(What is expected): Lines with the word "none" are the answer; copy each of them from the data below.
☆ ☆ ☆ ☆ ☆
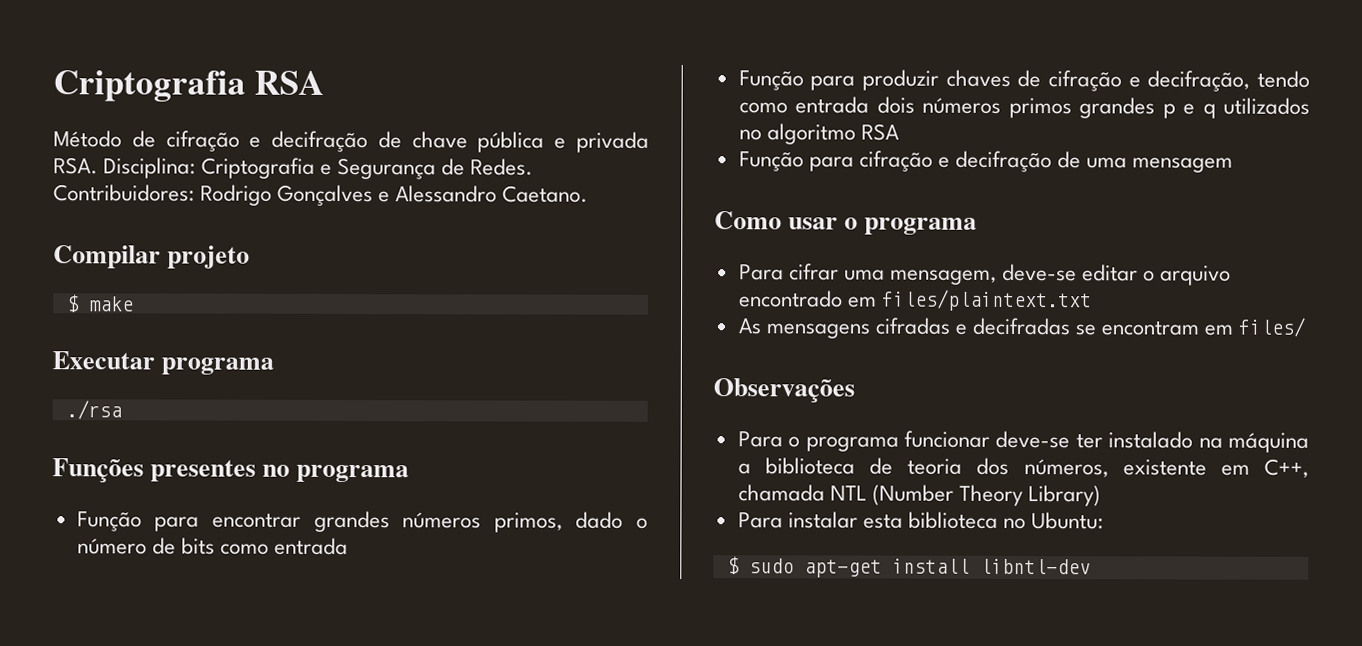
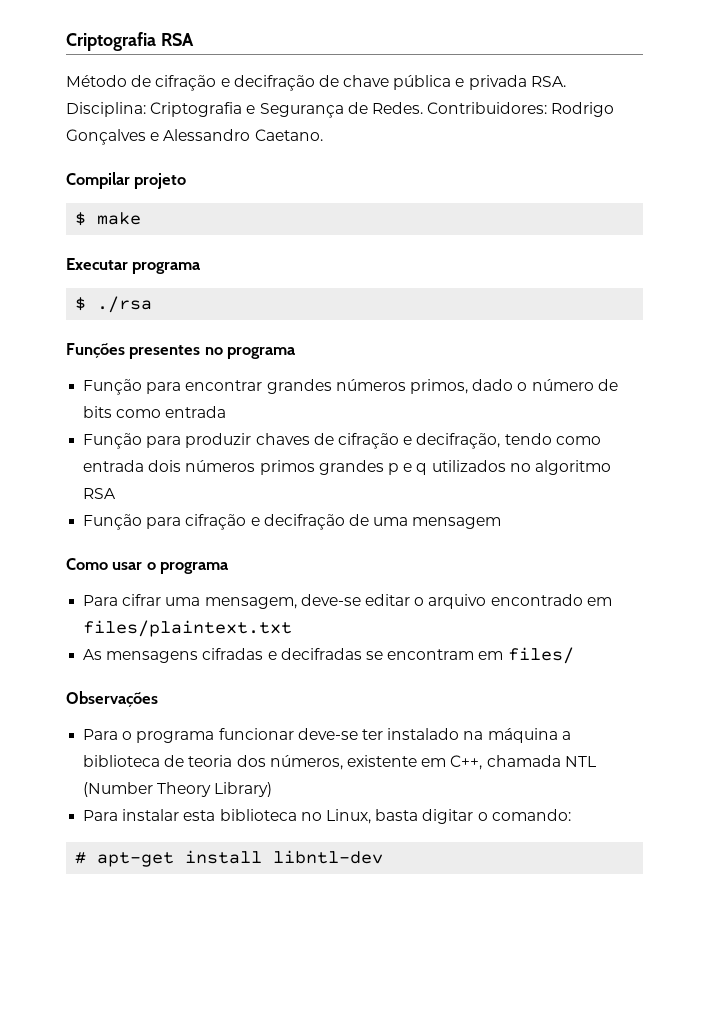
(275, 366) none -> [75,297,87,311] $
[1031,512,1105,530] [726,556,794,575] Ubuntu: // $ sudo -> [325,809,571,824] [75,852,87,864] Linux, basta digitar o comando: // #

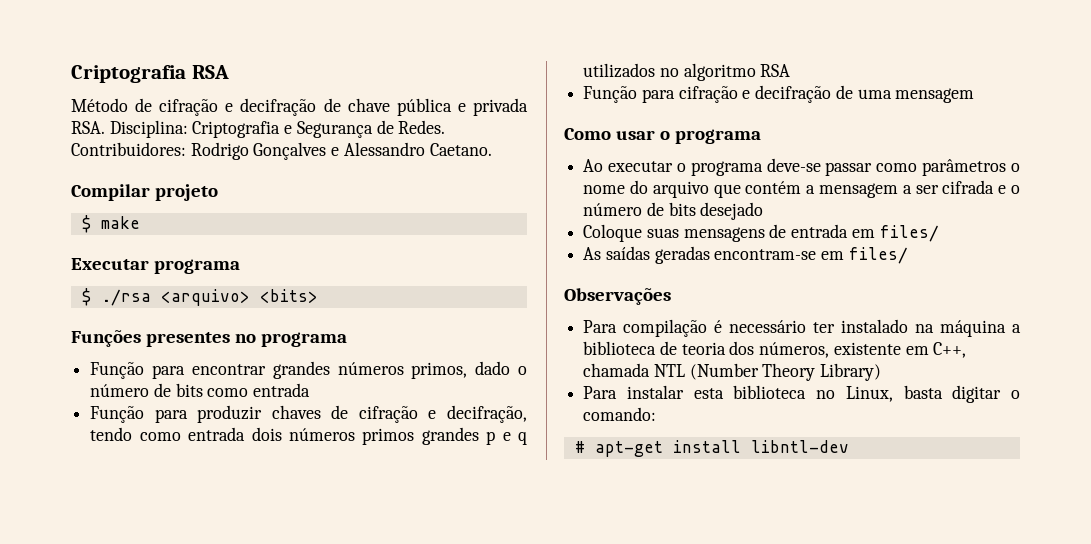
(153, 304) none -> [160,289,318,306] <arquivo> <bits>
[83,594,612,609] [83,620,293,637] [83,648,475,663] Para cifrar uma mensagem, deve-se editar o arquivo encontrado em files/plaintext.txt // As mensagens cifradas e decifradas se encontram -> [583,158,1020,176] [583,180,1020,198] [583,202,764,220] [583,224,939,242] [583,246,817,264] Ao executar o programa deve-se passar como parâmetros o nome do arquivo que contém a mensagem a ser cifrada e o número de bits desejado // Coloque suas mensagens de entrada em files/ // As saídas geradas encontram-se
[122,728,358,743] o programa funcionar deve-se -> [623,319,807,337] compilação é necessário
☆ ☆ ☆ ☆ ☆
(Response area):
(275, 366) none -> [75,297,87,311] $
(153, 304) none -> [160,289,318,306] <arquivo> <bits>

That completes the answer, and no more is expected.